Я начинал чувствовать, что теряю самый смысл, а еще то, что, будто, растворясь среди тех частиц и соединений, и сама жизнь теряет смысл… Впервые я начал задумываться над своей жизнью в ранней юности, но тогда так ничего и не придумал, так ничего и не объяснил себе и решил жить просто, как и все живут… И много лет я считал, что над этими «проклятыми» вопросами и думать не стоит, они были для меня чем-то глухим, темным и загадочным, как кладбище в полночь для семилетних детей. И вот теперь, когда я снова решил хоть немного разобраться во всем этом, меня ожидало огромное разочарование.
Дни стали для меня серыми и сумрачными, отчаянье брало не только от той мысли, что я — ничто, но и оттого, что я знаю про себя такие вещи и ничем не могу себе помочь. Я ходил как в тумане, принимался что-то делать и сразу же, на половине, бросал работу… И странно, я видел тогда в жизни только то, про что читал.
Случайно в то время мне попалась книга, в которой говорилось про все обычное, давно знакомое настолько, о чем даже и не думалось, — человек читал летними вечерами книгу на лугу, думал о прочитанном, смотрел на траву, на низкое солнце, на женщину, что вдали сгребала сено, а потом, белой зимою, он находил среди страниц засохшие стебельки и вспоминал про тот летний вечер… Там говорилось, что шел дождь и за сумеречной зыбкой стеной влаги бряцал цепью конь, — и все это я увидел и услышал так ярко, будто это я лежал на траве и читал книжку, будто я возвращался домой к отцу и, проходя лугом, слышал в шепоте дождя бряцанье цепи стреноженного коня…

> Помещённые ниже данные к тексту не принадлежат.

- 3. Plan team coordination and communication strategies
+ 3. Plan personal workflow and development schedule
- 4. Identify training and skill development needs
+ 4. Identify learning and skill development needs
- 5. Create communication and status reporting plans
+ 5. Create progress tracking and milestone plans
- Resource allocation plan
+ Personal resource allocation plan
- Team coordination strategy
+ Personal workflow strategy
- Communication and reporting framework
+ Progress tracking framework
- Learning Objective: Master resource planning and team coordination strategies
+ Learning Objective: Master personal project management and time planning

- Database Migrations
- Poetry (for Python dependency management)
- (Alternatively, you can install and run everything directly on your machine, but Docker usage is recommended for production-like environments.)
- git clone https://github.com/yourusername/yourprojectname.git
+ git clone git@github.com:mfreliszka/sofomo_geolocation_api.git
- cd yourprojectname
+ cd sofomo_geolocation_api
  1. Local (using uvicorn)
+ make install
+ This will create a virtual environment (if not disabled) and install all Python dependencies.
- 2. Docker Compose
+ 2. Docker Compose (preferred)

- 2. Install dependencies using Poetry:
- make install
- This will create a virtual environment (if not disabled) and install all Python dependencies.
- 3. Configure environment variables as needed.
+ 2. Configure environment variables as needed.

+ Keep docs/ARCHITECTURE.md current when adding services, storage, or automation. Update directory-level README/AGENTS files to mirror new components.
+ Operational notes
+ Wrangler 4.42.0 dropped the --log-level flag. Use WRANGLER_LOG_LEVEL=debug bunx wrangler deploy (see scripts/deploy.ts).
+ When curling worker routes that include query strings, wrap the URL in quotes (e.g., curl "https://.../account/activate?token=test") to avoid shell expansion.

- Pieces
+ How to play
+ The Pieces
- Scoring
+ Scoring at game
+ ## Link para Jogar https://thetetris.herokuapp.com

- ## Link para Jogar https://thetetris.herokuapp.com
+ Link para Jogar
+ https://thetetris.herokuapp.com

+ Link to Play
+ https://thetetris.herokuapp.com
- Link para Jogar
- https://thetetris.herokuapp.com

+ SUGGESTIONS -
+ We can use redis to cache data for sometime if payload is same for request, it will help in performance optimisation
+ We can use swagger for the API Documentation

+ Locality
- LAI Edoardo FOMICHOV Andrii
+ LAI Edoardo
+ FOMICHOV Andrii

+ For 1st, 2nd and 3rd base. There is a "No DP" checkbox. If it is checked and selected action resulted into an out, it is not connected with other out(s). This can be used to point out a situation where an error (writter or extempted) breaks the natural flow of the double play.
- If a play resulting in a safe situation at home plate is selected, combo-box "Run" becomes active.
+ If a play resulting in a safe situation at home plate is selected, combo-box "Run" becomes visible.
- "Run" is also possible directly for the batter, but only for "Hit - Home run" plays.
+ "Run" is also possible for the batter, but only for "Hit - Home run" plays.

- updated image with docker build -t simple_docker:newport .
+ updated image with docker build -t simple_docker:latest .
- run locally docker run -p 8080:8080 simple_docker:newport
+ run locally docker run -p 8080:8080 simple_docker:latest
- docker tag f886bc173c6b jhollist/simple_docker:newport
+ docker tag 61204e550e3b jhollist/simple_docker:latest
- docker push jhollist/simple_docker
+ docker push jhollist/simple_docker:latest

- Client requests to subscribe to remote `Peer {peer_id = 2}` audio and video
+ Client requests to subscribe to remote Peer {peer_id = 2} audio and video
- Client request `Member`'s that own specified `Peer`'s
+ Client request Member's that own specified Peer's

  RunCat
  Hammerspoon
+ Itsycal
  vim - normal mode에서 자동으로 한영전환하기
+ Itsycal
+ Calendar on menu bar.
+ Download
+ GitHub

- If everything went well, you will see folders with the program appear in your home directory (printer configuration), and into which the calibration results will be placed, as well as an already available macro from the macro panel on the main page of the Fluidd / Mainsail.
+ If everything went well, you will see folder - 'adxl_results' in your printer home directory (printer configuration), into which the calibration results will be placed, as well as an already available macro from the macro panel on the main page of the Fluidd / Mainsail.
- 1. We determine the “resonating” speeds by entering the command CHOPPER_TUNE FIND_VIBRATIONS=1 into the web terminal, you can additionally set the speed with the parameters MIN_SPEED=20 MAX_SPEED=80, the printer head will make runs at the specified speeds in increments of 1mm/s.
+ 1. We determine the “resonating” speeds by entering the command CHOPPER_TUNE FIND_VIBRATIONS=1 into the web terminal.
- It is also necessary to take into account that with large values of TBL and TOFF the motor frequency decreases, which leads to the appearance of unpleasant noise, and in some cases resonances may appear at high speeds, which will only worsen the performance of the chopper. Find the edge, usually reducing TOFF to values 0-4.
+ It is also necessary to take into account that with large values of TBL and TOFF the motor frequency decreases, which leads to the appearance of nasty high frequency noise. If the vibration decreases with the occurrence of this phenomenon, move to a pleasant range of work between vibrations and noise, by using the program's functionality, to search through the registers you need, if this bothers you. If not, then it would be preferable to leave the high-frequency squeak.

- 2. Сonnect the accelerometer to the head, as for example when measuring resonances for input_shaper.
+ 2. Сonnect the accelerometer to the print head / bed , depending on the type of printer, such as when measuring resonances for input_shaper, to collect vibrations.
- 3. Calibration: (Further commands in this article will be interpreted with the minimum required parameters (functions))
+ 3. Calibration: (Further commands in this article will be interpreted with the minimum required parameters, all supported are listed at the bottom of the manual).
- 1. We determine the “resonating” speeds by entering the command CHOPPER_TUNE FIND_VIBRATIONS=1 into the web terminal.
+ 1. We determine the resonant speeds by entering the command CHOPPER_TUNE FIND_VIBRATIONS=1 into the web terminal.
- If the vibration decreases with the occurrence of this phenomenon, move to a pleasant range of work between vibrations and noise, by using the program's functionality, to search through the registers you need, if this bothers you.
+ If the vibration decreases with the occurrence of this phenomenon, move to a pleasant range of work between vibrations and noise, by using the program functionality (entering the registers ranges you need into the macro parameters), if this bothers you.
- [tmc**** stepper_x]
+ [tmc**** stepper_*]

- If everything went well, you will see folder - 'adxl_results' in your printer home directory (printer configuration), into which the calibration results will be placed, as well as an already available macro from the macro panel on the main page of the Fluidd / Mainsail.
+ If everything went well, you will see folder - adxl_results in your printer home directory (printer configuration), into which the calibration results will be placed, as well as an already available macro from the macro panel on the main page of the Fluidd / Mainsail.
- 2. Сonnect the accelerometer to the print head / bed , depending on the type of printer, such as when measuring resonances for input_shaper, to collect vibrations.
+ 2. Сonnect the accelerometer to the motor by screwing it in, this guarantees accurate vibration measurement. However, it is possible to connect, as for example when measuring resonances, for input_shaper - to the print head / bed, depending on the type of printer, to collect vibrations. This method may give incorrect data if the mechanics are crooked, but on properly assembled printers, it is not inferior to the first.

И все, что волновало, мучило меня до этого, отошло в сторону, я остался один на один с книгой. Там говорилось еще, как старуха побила мальчика за то, что он ощипал краюшку хлеба, не дождавшись ужина, как зыркал глазами мальчик, кидаясь в дверях от старухи, и как старуха потом не знала, куда девать свои большие нескладные руки, — потом эта старуха сама упадет с лестницы, и у нее будет сильно болеть грудь, — и как мать мальчика смотрела на старуху, и что думала та молодая мать, мужа которой убили на войне, и еще, как плакали они все трое: и старуха, и малыш, и мать — и как малыш говорил: «Я не буду больше трогать того хлеба…»
Тогда вспомнил я свое детство и тех людей, которые были рядом со мною: и родителей, и Броньку, и Евку — вспомнил так, будто кто-то, осветив фонарем прошлое, сказал:
— Гляди, вот оно…
Вспомнил и подумал про тех людей, с которыми жил и теперь живу рядом, и хотя воспоминания были совсем не связаны между собой, как не связано у меня ни с чем воспоминание о дороге, — было утро, залитое солнечным светом, и я шагал по степи, не помню уж куда и откуда, но та дорога и то утро стоят в памяти, — и я подумал тогда, неужели это для меня только воспоминания и ничего больше?..
…И почему так хорошо и так тяжело бывает от воспоминаний, и вообще, почему, когда мне тяжело, я вспоминаю ту дорогу, и тогда откуда-то приходит уверенность, что в моей жизни будет еще утро, и не одно, каким я буду идти и глядеть широко открытыми глазами на росную землю… И проходит тяжесть, и сложное становится простым.
И я спросил себя: стоит ли сравнивать улыбку матери с той частицей, из которой состою я, и что важнее для человека: теория относительности или ломоть хлеба?
После этого я по-другому взглянул на мир, и это было как та болезнь, которой обязательно болеют в детстве и которая почти никогда не бывает у взрослых.